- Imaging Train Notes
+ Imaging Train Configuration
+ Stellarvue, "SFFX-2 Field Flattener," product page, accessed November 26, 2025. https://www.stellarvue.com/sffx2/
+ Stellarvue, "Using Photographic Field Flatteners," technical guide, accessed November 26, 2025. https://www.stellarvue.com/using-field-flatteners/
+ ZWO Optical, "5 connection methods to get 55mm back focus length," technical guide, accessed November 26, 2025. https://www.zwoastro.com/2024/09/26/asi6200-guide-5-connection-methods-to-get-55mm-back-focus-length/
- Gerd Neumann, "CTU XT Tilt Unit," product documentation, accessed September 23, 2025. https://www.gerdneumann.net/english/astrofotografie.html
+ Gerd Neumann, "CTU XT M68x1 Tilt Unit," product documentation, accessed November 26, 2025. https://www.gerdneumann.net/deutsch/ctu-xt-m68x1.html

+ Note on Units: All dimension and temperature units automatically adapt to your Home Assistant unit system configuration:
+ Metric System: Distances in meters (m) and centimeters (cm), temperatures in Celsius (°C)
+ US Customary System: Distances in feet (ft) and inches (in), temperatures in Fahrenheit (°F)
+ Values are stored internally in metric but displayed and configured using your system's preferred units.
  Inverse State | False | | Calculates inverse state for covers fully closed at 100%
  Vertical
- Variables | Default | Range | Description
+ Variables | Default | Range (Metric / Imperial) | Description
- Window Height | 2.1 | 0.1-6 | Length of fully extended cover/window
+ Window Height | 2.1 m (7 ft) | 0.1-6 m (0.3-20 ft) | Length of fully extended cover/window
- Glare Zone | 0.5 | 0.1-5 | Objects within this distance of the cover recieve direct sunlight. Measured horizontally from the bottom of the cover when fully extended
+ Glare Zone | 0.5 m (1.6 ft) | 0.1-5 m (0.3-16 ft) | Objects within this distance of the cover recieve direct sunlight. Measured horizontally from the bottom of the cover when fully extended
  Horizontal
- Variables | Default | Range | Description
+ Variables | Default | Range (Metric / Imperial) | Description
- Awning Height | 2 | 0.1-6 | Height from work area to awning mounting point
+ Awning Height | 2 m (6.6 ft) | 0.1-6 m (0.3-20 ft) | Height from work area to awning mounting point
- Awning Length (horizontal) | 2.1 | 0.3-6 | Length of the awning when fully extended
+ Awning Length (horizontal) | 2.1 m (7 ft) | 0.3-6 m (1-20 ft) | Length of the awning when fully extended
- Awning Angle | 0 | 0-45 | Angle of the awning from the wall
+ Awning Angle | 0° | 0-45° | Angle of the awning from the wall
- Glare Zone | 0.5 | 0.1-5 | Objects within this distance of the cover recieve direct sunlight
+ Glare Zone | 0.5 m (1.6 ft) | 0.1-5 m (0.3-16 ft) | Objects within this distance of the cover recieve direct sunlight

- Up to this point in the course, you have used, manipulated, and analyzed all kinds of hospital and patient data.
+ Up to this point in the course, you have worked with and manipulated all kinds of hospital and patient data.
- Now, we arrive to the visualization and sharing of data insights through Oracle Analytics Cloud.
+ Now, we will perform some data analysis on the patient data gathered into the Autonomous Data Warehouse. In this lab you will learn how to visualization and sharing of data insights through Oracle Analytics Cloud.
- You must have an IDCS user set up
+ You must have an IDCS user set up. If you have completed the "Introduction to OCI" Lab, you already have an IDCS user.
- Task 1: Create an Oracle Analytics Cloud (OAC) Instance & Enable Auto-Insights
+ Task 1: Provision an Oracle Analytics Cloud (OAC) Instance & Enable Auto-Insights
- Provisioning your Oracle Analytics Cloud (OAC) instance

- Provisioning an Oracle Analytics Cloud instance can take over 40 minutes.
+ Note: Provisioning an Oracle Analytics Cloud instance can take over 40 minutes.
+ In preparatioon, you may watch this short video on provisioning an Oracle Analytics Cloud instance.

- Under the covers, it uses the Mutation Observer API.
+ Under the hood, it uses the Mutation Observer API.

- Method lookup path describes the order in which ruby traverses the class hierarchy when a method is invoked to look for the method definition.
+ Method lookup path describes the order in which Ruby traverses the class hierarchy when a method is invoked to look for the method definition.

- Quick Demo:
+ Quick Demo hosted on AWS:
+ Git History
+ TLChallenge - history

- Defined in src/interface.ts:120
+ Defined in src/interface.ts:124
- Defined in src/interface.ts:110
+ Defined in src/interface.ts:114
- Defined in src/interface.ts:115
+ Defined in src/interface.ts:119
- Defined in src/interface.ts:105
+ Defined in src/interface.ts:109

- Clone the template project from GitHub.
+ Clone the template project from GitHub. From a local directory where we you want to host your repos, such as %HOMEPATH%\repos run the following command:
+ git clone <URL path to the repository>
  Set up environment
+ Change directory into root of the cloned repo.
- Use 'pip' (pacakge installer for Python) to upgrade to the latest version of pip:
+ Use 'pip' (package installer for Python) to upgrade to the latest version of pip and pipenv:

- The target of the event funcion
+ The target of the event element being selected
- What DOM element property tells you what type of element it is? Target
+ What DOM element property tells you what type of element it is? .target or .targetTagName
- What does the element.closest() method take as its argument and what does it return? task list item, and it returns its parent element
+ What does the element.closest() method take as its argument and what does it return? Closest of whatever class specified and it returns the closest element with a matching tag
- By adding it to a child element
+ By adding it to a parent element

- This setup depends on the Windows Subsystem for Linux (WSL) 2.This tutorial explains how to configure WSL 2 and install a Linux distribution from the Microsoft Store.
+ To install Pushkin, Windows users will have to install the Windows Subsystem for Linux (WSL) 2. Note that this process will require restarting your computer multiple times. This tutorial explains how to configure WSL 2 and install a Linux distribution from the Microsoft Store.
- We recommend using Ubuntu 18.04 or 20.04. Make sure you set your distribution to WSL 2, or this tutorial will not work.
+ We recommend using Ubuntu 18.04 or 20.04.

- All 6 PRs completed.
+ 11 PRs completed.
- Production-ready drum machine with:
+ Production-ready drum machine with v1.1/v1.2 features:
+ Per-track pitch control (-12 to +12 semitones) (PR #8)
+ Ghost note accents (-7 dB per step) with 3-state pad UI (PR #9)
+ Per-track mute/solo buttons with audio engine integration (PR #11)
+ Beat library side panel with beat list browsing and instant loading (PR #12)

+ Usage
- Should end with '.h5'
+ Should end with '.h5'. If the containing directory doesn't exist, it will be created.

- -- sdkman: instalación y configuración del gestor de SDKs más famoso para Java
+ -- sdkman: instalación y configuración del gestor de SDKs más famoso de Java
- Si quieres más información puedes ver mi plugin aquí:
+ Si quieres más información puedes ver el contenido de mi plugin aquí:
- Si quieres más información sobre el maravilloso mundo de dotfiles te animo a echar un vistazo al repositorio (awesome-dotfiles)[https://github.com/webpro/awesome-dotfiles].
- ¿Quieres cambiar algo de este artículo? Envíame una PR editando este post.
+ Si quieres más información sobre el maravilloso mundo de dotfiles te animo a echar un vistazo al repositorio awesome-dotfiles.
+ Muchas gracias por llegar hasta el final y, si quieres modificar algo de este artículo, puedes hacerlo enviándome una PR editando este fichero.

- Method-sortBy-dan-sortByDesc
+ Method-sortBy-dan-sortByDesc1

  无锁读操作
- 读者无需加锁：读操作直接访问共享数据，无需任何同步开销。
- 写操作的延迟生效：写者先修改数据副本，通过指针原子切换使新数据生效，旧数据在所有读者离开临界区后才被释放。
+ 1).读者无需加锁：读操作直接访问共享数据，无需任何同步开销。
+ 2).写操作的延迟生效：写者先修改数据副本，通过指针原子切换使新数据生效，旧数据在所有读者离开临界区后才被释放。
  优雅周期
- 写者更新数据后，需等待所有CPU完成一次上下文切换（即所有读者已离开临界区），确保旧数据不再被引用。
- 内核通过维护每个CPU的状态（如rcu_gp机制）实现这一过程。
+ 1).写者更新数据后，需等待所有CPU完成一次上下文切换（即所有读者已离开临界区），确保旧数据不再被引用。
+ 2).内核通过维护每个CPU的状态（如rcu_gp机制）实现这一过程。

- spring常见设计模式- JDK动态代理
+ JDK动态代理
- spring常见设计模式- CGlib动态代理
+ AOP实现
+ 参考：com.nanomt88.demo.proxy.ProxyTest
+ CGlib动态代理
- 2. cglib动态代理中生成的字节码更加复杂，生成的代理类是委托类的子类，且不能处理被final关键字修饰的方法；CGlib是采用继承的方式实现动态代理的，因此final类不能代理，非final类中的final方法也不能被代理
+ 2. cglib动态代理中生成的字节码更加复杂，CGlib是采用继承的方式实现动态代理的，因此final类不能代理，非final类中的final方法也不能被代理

================

Brief: Present each line from the listing that holds the string "return".

Output for this task:
- What does the element.closest() method take as its argument and what does it return? task list item, and it returns its parent element
+ What does the element.closest() method take as its argument and what does it return? Closest of whatever class specified and it returns the closest element with a matching tag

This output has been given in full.